登录查看更多内容

点击“继续加入或登录”，即表示您同意遵守领英的《用户协议》、《隐私政策》及《Cookie 政策》。

Technologists are always crying wolf (because of all the wolves)

David Knott

CTO for UK Government

发布日期: 2025年2月13日

The computer had failed. Unfortunately, it was the Apollo Guidance Computer (AGC), the machine that controlled the flight of a small, fragile spacecraft to the Moon and back. Fortunately, it wasn’t in space: it was on the ground, in a simulator.

Margaret Hamilton, the leader of the MIT team programming the AGC, often had to work weekends to meet the urgent schedule of the Apollo programme, and sometimes brought her daughter, Lauren, to work with her. Lauren liked to play in the simulator.

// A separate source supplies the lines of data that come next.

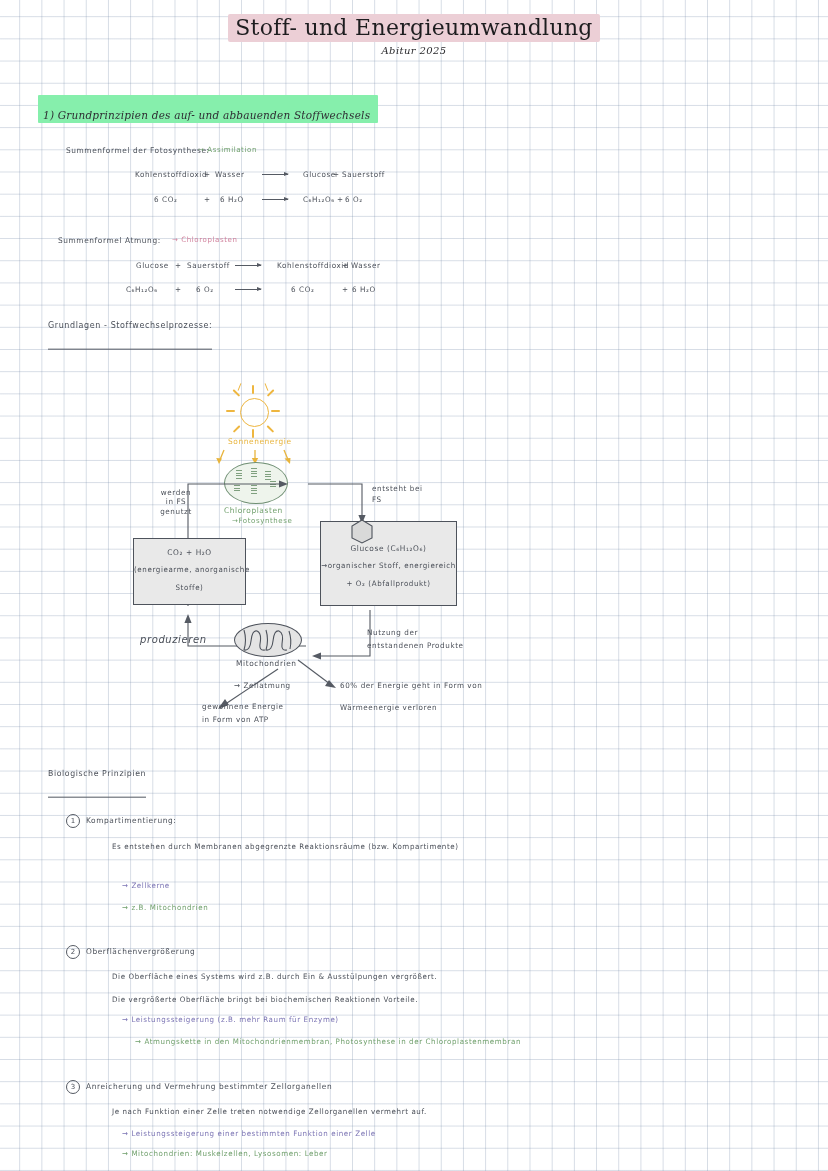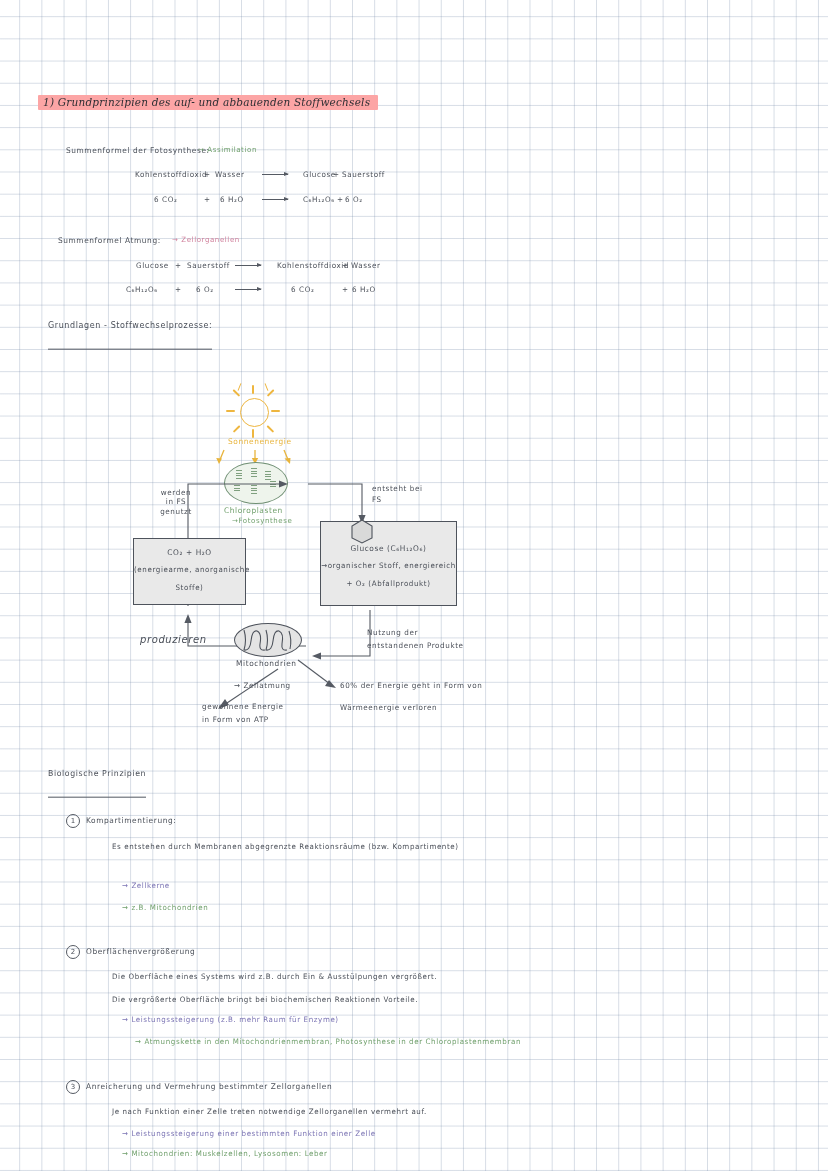--- a/index.html
+++ b/index.html
@@ -127,6 +127,10 @@
 <div id="page">
   <div id="grid"></div>
 
+  <div id="title-wrap">
+    <span class="title-main">Stoff- und Energieumwandlung</span>
+    <span class="title-sub">Abitur 2025</span>
+  </div>
 
   <div id="sec1">1) Grundprinzipien des auf- und abbauenden Stoffwechsels</div>
 

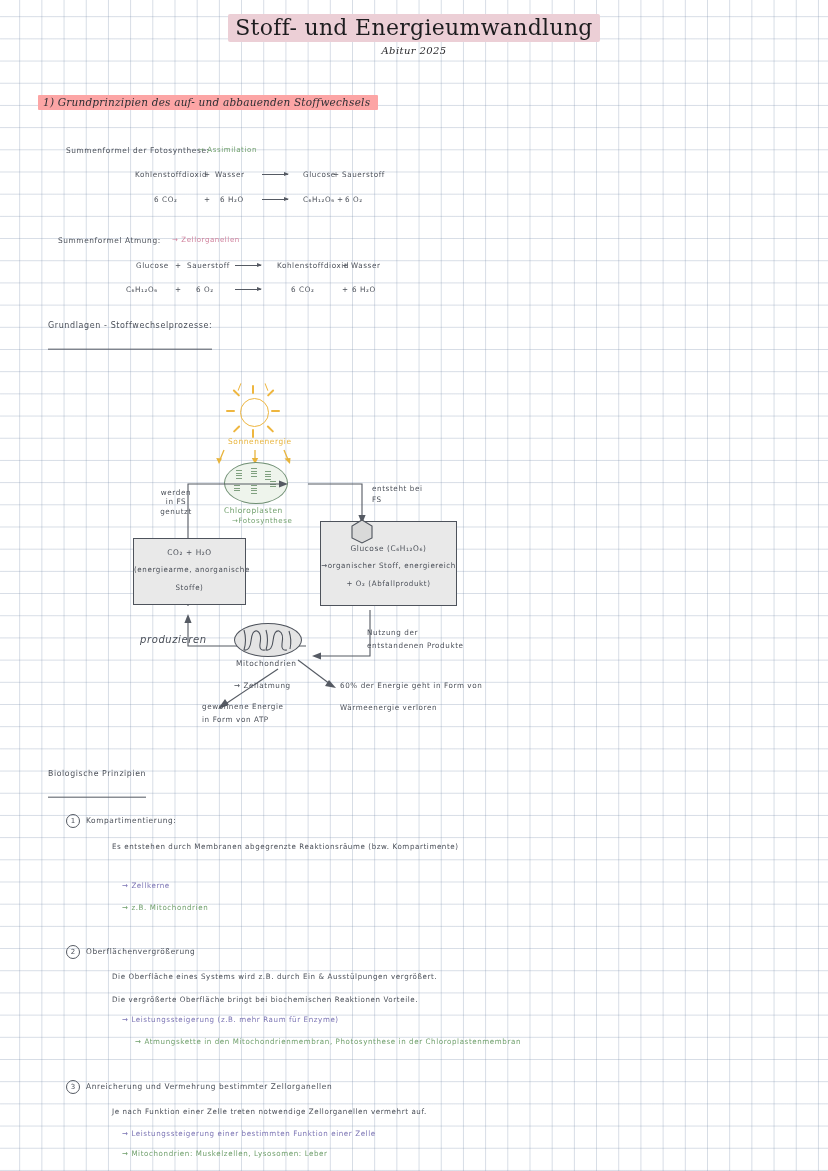--- a/index.html
+++ b/index.html
@@ -60,8 +60,8 @@
     font-style:italic;
     font-size:10.5px;
     color:#2e2e33;
-    background:#fca5a5;
-    padding:1px 8px 2px 5px;
+    background:#86efac;
+    padding:14px 8px 2px 5px;
     letter-spacing:.2px;
     border-radius:1px;
   }

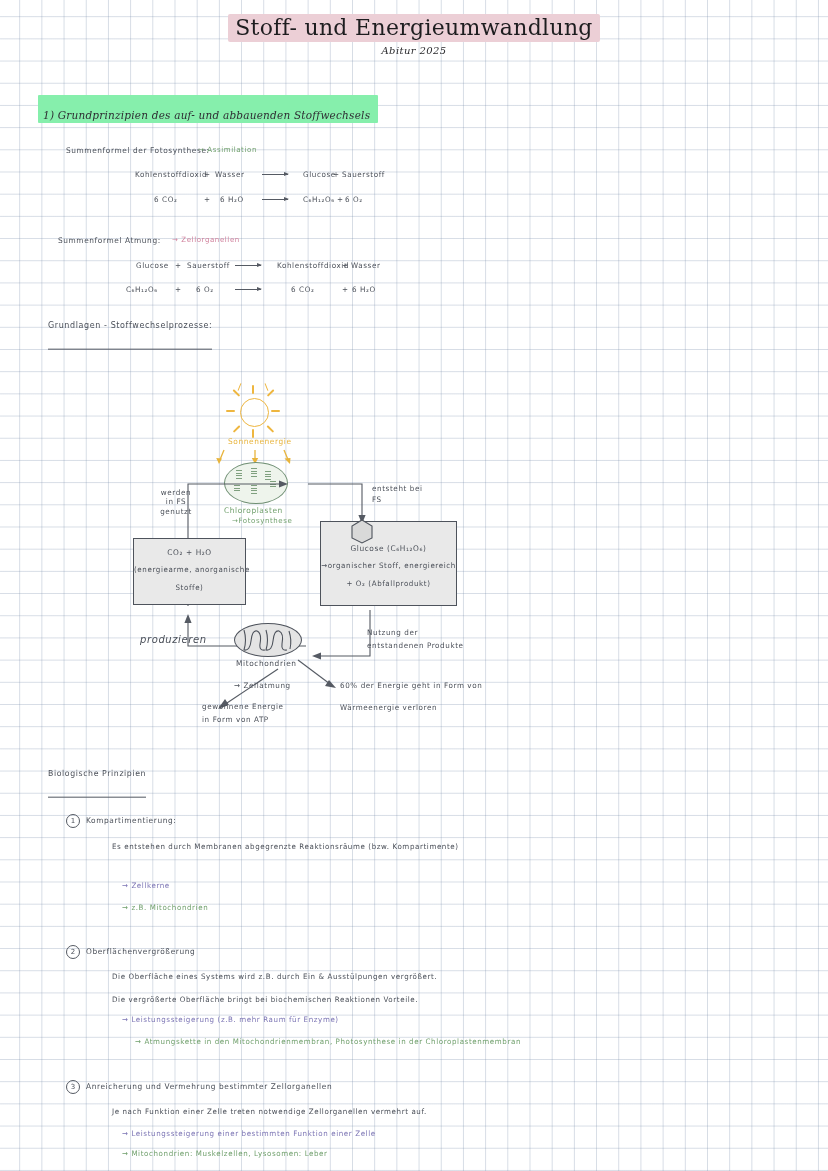--- a/index.html
+++ b/index.html
@@ -154,7 +154,7 @@
   <div class="hw" style="left:345px;top:195px;">6 O₂</div>
 
   <div class="hw" style="left:58px;top:236px;font-size:7.4px;">Summenformel Atmung:</div>
-  <div class="hw pink" style="left:172px;top:236px;font-size:7px;">→ Zellorganellen</div>
+  <div class="hw pink" style="left:172px;top:236px;font-size:7px;">→ Chloroplasten</div>
 
   <div class="hw" style="left:136px;top:261px;">Glucose</div>
   <div class="hw" style="left:175px;top:261px;">+</div>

Somehow, while in simulated spaceflight, Lauren had caused the AGC to jettison all of its navigational data. When Hamilton investigated, she found that Lauren had told the computer to load program 01: the program that prepared the craft for launch. The computer did what it was told: it forgot all of the data about the simulated flight in progress, and reset as if it was sitting on the launchpad.

Hamilton realised that if the mission had been real, rather than a simulation, the Command Module would have been lost, drifting through space with no idea of where it was. She tried to persuade NASA to build safeguards and controls into the system, but they told her that they didn’t have time - and, besides, astronauts don’t make mistakes. All she could do was add a note to the manual: ‘Do not select program 01 during spaceflight.’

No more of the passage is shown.